Babe Ruth would begin the 1923 season by hitting one out of a park filled with more than 74,000 people, a stadium built only for him. He finished his career with 714 homeruns, a record that would stand for nearly forty years.

Works Cited
Burns, Ken, dir. “Fourth Inning: A National Heirloom 1920-1930.” Baseball. DVD. Warner
Bros, 1994.
Chaplin, Charlie, dir. The Pawn Shop. With Chaplin and Henry Bergman. Mutual, 1916.
Dickson, Paul, ed. Baseball’s Greatest Quotations. New York: HarperCollins, 1991.
Harness, Kyp. The Art of Charlie Chaplin: A Film By Film Analysis. Jefferson, NC: McFarland
& Co., 2008.
Keaton, Buster, dir. Neighbors. With Keaton and Virginia Fox. Metro, 1920.
Kerr, Walter. The Silent Clowns. New York: Random House, 1975.
Montville, Leigh. The Big Bam: The Life and Times of Babe Ruth. New York: Doubleday, 2006.
Wagenheim, Kal. Babe Ruth: His Life & Legend.

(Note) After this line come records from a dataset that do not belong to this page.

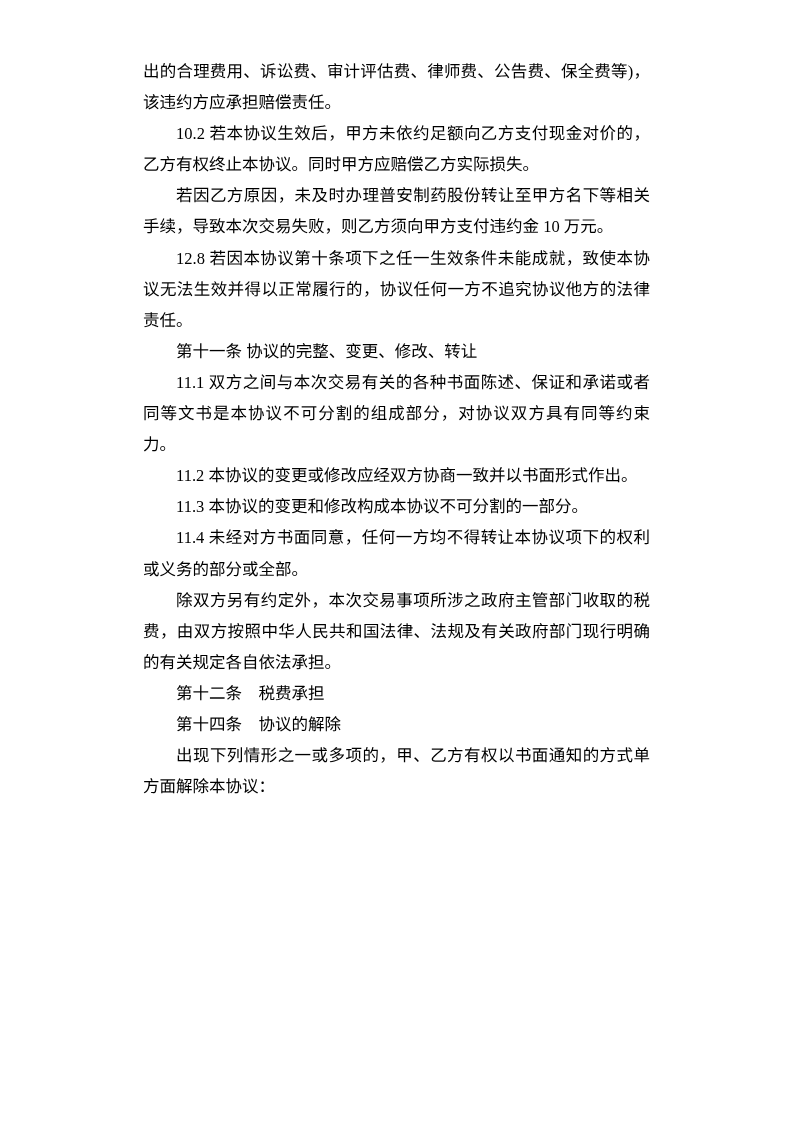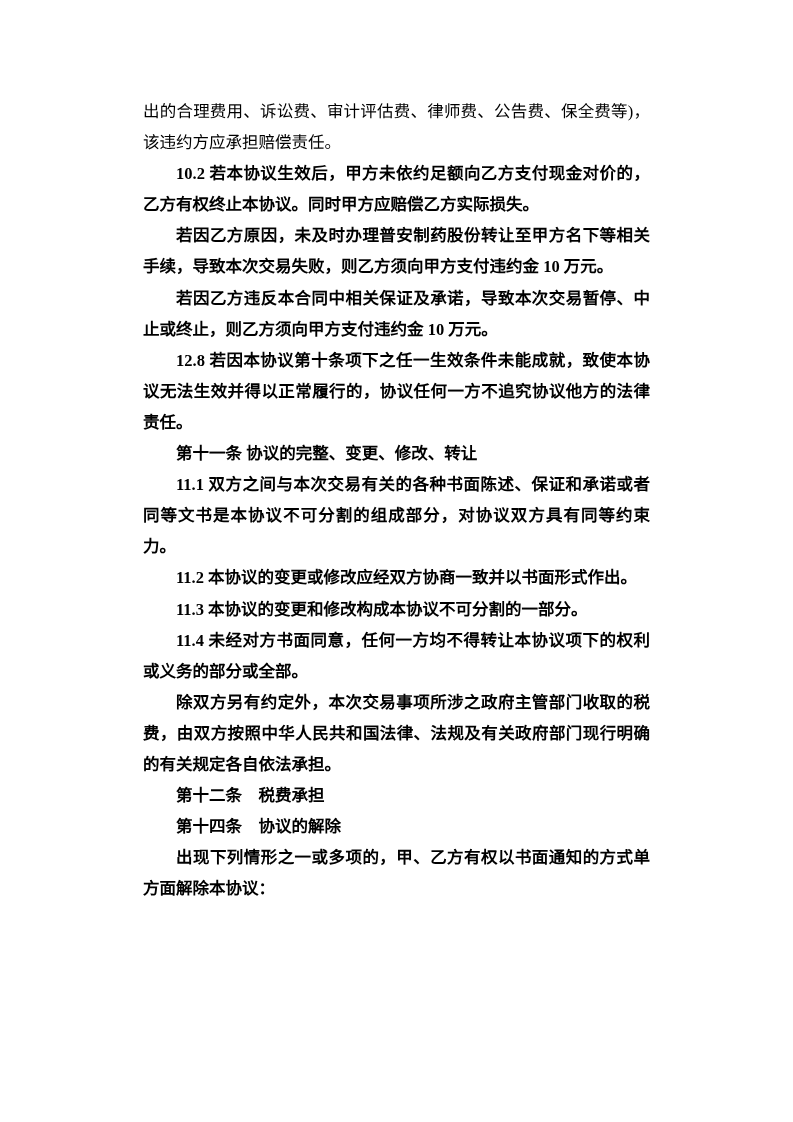--- a/index.html
+++ b/index.html
@@ -7,47 +7,45 @@
     padding: 0;
     background: #ffffff;
   }
   .page {
     position: relative;
     width: 733px;
     height: 1122px;
     margin: 0 auto;
     background: #ffffff;
     box-sizing: border-box;
-    padding: 96px 113px 0 113px;
+    padding: 56px 113px 0 113px;
     overflow: hidden;
     font-family: "Liberation Serif", "DejaVu Serif", serif;
     font-size: 16.5px;
     line-height: 31.1px;
     color: #000000;
   }
   .page p {
     margin: 0;
     padding: 0;
     text-align: justify;
     text-justify: inter-character;
     word-break: break-all;
   }
   .page p.indent {
     text-indent: 2em;
-    font-weight: bold;
   }
 </style>
 </head>
 <body>
 
 <div class="page">
   <p class="">出的合理费用、诉讼费、审计评估费、律师费、公告费、保全费等)，该违约方应承担赔偿责任。</p>
   <p class="indent">10.2 若本协议生效后，甲方未依约足额向乙方支付现金对价的，乙方有权终止本协议。同时甲方应赔偿乙方实际损失。</p>
   <p class="indent">若因乙方原因，未及时办理普安制药股份转让至甲方名下等相关手续，导致本次交易失败，则乙方须向甲方支付违约金 10 万元。</p>
-  <p class="indent">若因乙方违反本合同中相关保证及承诺，导致本次交易暂停、中止或终止，则乙方须向甲方支付违约金 10 万元。</p>
   <p class="indent">12.8 若因本协议第十条项下之任一生效条件未能成就，致使本协议无法生效并得以正常履行的，协议任何一方不追究协议他方的法律责任。</p>
   <p class="indent">第十一条 协议的完整、变更、修改、转让</p>
   <p class="indent">11.1 双方之间与本次交易有关的各种书面陈述、保证和承诺或者同等文书是本协议不可分割的组成部分，对协议双方具有同等约束力。</p>
   <p class="indent">11.2 本协议的变更或修改应经双方协商一致并以书面形式作出。</p>
   <p class="indent">11.3 本协议的变更和修改构成本协议不可分割的一部分。</p>
   <p class="indent">11.4 未经对方书面同意，任何一方均不得转让本协议项下的权利或义务的部分或全部。</p>
   <p class="indent">除双方另有约定外，本次交易事项所涉之政府主管部门收取的税费，由双方按照中华人民共和国法律、法规及有关政府部门现行明确的有关规定各自依法承担。</p>
   <p class="indent">第十二条　税费承担</p>
   <p class="indent">第十四条　协议的解除</p>
   <p class="indent">出现下列情形之一或多项的，甲、乙方有权以书面通知的方式单方面解除本协议：</p>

New York: Praeger, 1974.

So, the presentation went well, I had a ball writing it, and I found myself thinking something that I had never once in my life thought previously: I should write a book. Not just about this, but sports in general. A game of baseball or any team sport for that matter, can be seen as a piece, with its different events, moods, atmospheres, and even textures that are contained within one. You will often hear coaches after an "ugly win" remark something along the lines of, "it wasn't a Rembrandt, but we'll take it." This is sort of what I am getting at, but to sum up the real reason I want to write a book came from something I thought before I even took this class. It will be the mantra for this project and it goes like this:


A goal from Alexander Ovechkin is capable of producing as much artistry and creativity that there is found in a line from T.S. Eliot's The Waste Land.

I was explaining this to my friend Marissa just before this Christmas and she remarked, "they call them superstars."
This conversation helped produce a book title perhaps, a blog title for sure. I will continue to write about the works and sports that I watch and follow most in relation to this topic, and look forward to any input from those willing to aid me on my journey. I also welcome discussion on my initial presentation, as it is the heart of this endeavor. This is an obvious labour of love, but I will definitely need all the help that I can get. With that in mind - let's play ball.